▶ _Description of the task_:
Below are several entries. Transcribe exactly those lines that fall from the one with "subtotal: 1149.55 -> 854.95" through the one with "Batería de 8", end lines included.

Change listing data
BEGIN
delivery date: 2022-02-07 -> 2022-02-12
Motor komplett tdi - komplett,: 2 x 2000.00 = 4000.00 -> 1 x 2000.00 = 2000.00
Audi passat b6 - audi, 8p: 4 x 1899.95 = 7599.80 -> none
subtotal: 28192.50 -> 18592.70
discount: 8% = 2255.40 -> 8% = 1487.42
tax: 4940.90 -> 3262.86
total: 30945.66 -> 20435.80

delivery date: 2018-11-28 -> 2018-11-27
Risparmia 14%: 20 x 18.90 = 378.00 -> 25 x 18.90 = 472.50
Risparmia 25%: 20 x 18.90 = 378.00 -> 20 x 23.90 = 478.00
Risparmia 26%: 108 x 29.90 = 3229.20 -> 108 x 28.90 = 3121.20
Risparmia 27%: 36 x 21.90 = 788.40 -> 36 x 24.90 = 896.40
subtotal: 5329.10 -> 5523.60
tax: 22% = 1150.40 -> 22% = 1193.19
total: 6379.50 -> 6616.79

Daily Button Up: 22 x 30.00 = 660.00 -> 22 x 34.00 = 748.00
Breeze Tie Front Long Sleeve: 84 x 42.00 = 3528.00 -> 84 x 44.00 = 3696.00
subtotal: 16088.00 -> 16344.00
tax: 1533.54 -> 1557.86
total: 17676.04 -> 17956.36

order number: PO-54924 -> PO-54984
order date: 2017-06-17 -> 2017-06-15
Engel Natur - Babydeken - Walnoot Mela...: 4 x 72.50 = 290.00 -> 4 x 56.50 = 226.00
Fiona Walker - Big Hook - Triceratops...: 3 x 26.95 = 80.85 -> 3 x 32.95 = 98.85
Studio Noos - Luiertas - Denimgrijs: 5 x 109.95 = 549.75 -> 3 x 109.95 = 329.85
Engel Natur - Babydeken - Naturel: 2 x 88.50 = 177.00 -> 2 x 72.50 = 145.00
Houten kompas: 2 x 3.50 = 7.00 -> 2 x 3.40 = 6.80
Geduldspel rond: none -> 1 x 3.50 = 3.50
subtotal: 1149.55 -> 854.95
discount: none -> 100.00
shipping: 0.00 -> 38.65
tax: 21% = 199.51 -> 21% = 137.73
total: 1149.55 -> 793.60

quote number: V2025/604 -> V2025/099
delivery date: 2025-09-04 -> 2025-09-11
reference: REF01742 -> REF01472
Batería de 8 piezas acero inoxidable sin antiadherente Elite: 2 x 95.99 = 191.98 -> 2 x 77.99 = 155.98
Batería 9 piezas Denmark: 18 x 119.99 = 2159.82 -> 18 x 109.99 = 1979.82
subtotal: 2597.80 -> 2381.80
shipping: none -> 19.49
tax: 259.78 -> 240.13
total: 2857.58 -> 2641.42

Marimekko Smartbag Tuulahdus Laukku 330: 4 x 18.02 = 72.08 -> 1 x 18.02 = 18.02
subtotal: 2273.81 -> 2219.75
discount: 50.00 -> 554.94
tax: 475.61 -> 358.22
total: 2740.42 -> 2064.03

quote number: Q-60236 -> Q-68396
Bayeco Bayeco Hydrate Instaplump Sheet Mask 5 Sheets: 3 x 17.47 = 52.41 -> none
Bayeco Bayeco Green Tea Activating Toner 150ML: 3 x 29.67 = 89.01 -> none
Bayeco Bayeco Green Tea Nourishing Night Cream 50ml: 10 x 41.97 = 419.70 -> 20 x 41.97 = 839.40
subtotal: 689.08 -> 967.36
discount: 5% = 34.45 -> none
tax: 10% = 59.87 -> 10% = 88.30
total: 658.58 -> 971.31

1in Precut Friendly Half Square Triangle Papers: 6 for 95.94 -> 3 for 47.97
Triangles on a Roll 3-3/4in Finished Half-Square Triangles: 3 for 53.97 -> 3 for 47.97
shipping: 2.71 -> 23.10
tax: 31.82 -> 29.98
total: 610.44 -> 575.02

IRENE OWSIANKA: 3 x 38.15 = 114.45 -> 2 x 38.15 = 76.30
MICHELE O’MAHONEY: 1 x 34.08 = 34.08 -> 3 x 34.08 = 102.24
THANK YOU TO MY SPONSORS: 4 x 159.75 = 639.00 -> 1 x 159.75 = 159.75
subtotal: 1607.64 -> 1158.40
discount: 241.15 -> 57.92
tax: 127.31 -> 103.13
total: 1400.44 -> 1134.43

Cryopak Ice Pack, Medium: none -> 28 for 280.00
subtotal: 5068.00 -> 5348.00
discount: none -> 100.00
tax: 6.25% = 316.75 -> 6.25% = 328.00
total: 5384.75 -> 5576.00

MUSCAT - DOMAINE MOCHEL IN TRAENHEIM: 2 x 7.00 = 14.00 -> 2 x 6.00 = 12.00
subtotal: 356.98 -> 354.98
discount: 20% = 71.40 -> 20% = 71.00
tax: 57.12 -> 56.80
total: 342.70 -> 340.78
END
▶ _Problem solution_:
subtotal: 1149.55 -> 854.95
discount: none -> 100.00
shipping: 0.00 -> 38.65
tax: 21% = 199.51 -> 21% = 137.73
total: 1149.55 -> 793.60

quote number: V2025/604 -> V2025/099
delivery date: 2025-09-04 -> 2025-09-11
reference: REF01742 -> REF01472
Batería de 8 piezas acero inoxidable sin antiadherente Elite: 2 x 95.99 = 191.98 -> 2 x 77.99 = 155.98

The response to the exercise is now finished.